*** Opening of AVAILABLE RECORDS ***

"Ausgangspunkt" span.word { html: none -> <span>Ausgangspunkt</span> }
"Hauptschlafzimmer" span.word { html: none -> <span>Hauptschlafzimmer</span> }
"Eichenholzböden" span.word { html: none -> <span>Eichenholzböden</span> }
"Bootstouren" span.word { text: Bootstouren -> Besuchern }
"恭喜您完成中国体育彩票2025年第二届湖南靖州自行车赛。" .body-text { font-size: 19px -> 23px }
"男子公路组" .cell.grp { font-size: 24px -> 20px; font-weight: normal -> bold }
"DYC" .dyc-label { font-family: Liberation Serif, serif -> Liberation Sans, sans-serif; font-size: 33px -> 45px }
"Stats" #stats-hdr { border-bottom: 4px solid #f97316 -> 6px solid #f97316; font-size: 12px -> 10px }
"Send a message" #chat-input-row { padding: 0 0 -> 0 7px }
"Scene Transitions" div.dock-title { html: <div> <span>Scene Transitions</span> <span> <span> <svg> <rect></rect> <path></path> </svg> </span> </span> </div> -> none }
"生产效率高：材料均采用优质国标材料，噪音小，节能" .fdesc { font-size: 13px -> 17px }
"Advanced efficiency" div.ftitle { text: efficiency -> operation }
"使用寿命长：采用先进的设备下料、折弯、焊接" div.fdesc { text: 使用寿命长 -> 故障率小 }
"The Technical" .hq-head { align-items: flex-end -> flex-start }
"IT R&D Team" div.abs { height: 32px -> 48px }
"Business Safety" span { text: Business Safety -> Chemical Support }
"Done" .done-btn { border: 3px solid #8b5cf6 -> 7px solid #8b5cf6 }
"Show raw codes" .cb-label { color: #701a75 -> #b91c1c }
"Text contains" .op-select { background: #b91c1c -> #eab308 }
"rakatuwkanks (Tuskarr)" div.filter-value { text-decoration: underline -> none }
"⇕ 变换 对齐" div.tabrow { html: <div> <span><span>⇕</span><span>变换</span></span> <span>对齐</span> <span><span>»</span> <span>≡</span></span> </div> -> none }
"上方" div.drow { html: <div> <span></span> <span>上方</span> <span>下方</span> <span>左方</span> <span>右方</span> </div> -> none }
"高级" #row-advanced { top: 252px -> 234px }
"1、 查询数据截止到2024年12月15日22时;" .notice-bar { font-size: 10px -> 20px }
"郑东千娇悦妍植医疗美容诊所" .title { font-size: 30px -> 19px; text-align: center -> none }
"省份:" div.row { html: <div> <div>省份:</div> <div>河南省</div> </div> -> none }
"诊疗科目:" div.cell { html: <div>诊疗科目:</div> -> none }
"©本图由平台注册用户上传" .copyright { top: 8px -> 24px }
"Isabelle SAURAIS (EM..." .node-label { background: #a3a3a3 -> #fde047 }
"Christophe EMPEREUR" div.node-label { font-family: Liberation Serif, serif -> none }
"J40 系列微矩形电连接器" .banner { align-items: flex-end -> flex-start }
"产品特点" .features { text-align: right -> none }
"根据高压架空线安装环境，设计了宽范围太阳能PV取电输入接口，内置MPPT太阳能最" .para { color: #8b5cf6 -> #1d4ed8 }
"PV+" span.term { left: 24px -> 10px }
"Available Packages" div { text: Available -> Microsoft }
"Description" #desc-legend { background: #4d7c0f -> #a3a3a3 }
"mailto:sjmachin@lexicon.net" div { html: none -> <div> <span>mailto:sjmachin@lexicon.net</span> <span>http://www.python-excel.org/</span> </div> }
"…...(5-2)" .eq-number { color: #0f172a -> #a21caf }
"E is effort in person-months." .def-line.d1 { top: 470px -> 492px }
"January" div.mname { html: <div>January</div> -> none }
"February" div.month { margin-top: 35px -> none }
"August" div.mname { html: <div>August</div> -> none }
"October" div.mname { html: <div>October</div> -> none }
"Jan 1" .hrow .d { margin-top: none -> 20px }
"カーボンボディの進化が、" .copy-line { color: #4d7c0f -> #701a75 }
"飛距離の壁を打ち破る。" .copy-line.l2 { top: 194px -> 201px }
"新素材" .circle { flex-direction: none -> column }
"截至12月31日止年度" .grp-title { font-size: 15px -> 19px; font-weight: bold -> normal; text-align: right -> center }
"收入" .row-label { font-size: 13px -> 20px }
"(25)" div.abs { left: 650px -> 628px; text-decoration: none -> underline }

*** Close of AVAILABLE RECORDS ***

_YOUR GOAL:_
Which lines in the records contain the word "solid"? Copy each one.

_EXPECTED OUTPUT:_
"Stats" #stats-hdr { border-bottom: 4px solid #f97316 -> 6px solid #f97316; font-size: 12px -> 10px }
"Done" .done-btn { border: 3px solid #8b5cf6 -> 7px solid #8b5cf6 }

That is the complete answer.